Phoebe: I’m sorry sir. I used to ask President Clinton that every morning. He loved it.
Bill: Is Chandler in his office?
Phoebe: Yes sir.
Bill: Thanks.
(Bill enters Chandler’s office)
Phoebe: For once.
Bill: Hey there Bing.
Chandler: Hello Mr. Haughney, how are you doing
today?
Bill: Better than you I hear. So you got pubic lice? Doesn’t it itch like hell? I remember when I was in Vietnam. I slept with this local girl and forgot to
use a condom. Man, if that girl didn’t
give me crabs, I don’t know who did.
Those little buggers nearly got me killed in the field.
Chandler: That’s a lovely story sir. What brings you down to the 36th
floor?
Bill: Do you have that statistical analysis
ready?
Chandler: What analysis sir?
Bill: The figures I left with your secretary. The
figures I wanted you to analyze.
Chandler: I haven’t seen them yet sir. She must’ve forgotten to give them to
me. Let me get her. (on the intercom) Phoebe, I mean Ms. Filange, could you come in here please?
Phoebe: Coming.
Bill: She’s a hot little number there Bing. Does the missus know about her?
Chandler: No sir.
She has no idea. But no need to
worry, Ms. Filange is a lesbian.
Phoebe: Do you guys need coffee or something?

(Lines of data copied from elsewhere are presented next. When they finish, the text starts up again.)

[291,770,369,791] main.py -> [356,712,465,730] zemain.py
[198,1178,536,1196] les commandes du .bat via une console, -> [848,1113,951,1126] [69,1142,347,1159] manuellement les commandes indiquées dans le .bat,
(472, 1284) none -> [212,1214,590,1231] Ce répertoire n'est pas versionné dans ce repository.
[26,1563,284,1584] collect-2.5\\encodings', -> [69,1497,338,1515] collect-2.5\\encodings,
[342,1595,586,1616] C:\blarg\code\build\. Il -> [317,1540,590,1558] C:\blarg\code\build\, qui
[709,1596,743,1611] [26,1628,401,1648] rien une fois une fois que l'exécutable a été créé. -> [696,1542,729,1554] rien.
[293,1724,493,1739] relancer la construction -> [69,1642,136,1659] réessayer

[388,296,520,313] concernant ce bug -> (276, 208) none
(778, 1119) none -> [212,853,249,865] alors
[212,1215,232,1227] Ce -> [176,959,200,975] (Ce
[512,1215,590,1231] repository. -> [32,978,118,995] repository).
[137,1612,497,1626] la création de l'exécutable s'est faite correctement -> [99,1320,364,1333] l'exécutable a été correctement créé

Chandler: Regina, did you forget to give me the
statistic reports Mr. Haughney left with you this morning?
Phoebe: Yes, yes I did. I’m so sorry. I was on
the phone with my boyfriend and I forgot to give you the reports.

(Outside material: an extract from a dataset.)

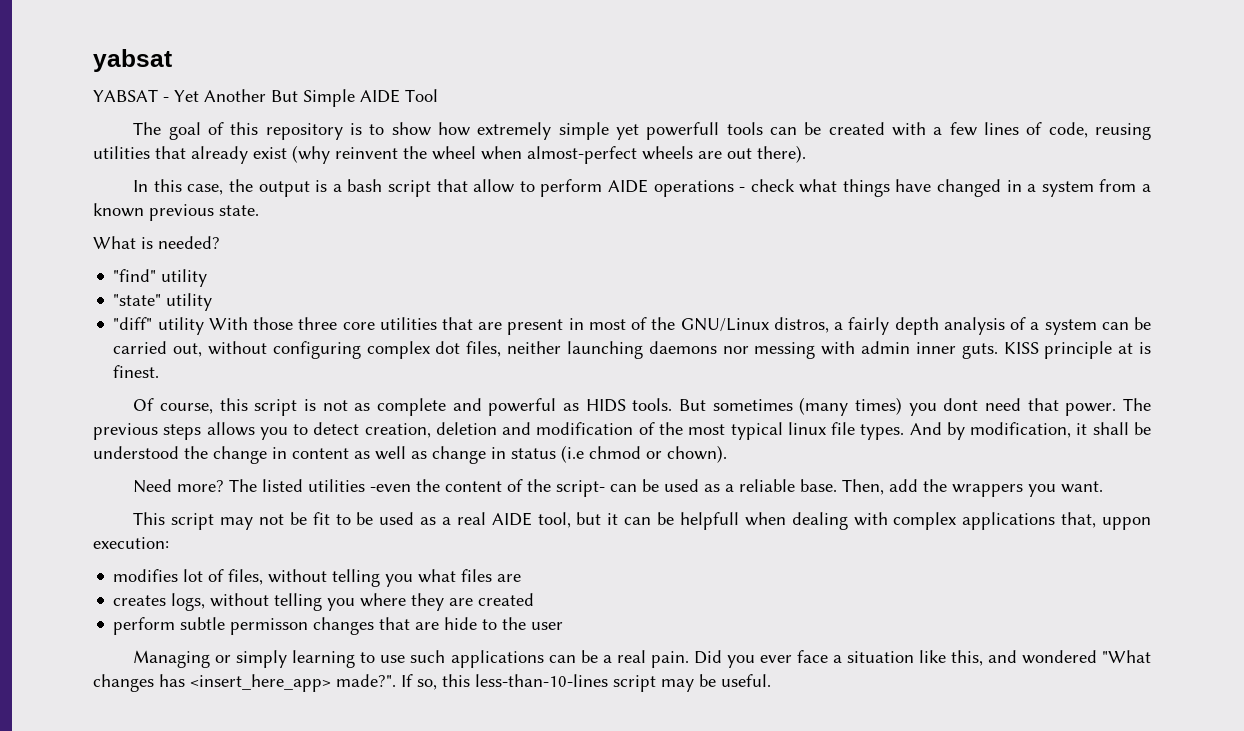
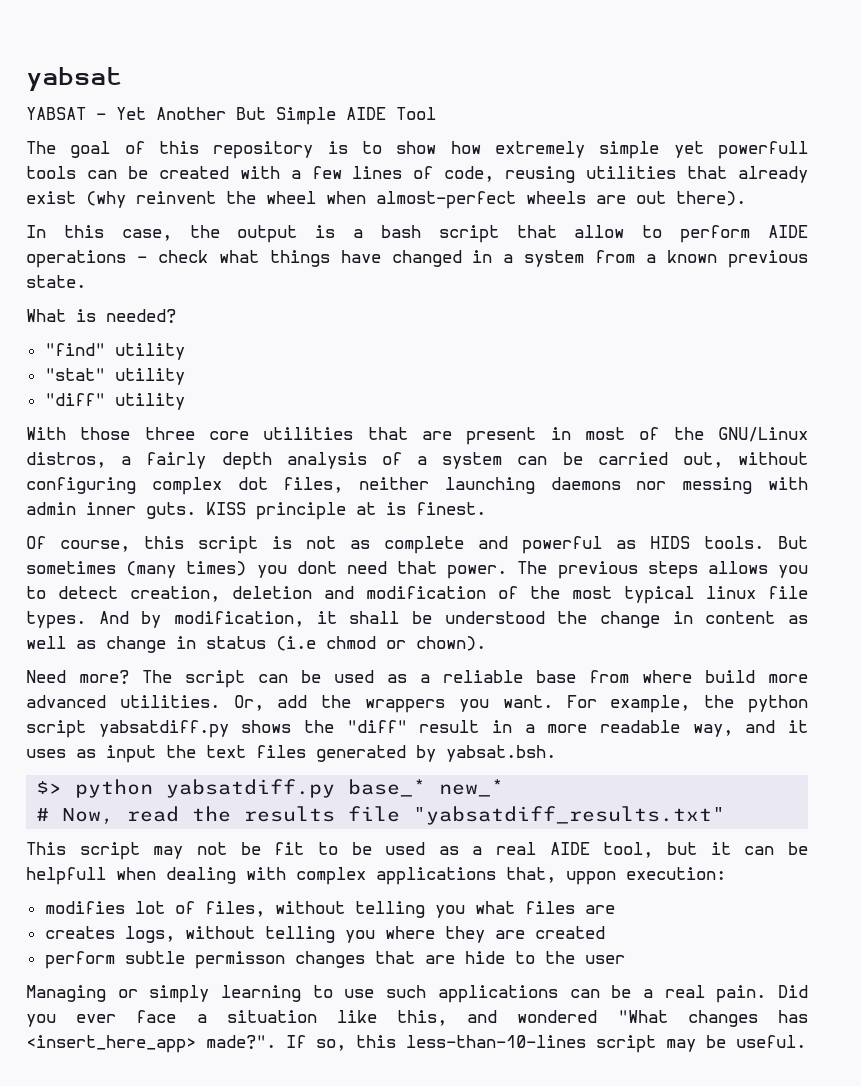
[113,294,162,306] "state" -> [44,368,105,381] "stat"
(204, 326) none -> (185, 401) //
[262,479,606,497] listed utilities -even the content of the script- -> [185,670,245,688] script
[800,479,885,495] base. Then, -> [536,670,808,683] [26,695,264,711] base from where build more advanced utilities. Or,
(1104, 487) none -> [566,695,809,713] [26,720,808,738] [26,745,556,763] [36,779,505,798] [36,806,726,825] For example, the python script yabsatdiff.py shows the "diff" result in a more readable way, and it uses as input the text files generated by yabsat.bsh. // $> python yabsatdiff.py base_* new_* // # Now, read the results file "yabsatdiff_results.txt"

Bill: I thought you said she was a lesbian.
Chandler: I did.
She must be confused.
Phoebe: Right, I’m definitely a lesbian. I just call my partner my boyfriend because
she wears the pants in our relationship.
Bill: I should call my wife my boyfriend, she
wears the pants in our household too.
Chandler: Regina, if you could go get me those
numbers, that’d be great.
Phoebe: Right.
Chandler: I’ll have those numbers to you in an hour
Bill.
Bill: Ok. (Bill goes to leave) You’re not itching much Bing, are you sure
you have crabs?
Chandler: The doctor gave me something for the itch
sir.
Bill: Well I’d better go. I’d shake your hand, but I don’t wanna catch
anything. One hour Bing.
Chandler: Alright sir. See ya then. (Bill leaves
as Phoebe enters)
Phoebe: I’m a lesbian now?
Chandler: Consider it pay back for giving me
crabs.
Phoebe: I guess being a lesbian isn’t so bad. At least me being a lesbian won’t spread as
fast around the office as your bout with crabs has.
Chandler: What?
Phoebe: Yeah, I made the mistake of telling Penny in
accounting that you have crabs. She’s
told everyone in her department.
Chandler: Phoebe!
MONICA
& CHANDLER’S APARTMENT (Monica is napping on the couch as Joey
enters. Joey has brought his date,
Lexi, over)
Joey: Yeah, this is where my friends live. Chandler’s at work. That’s Monica over there asleep on the
couch. That’s Chandler’s wife.
Lexi: She’s asleep. Shouldn’t we come back later?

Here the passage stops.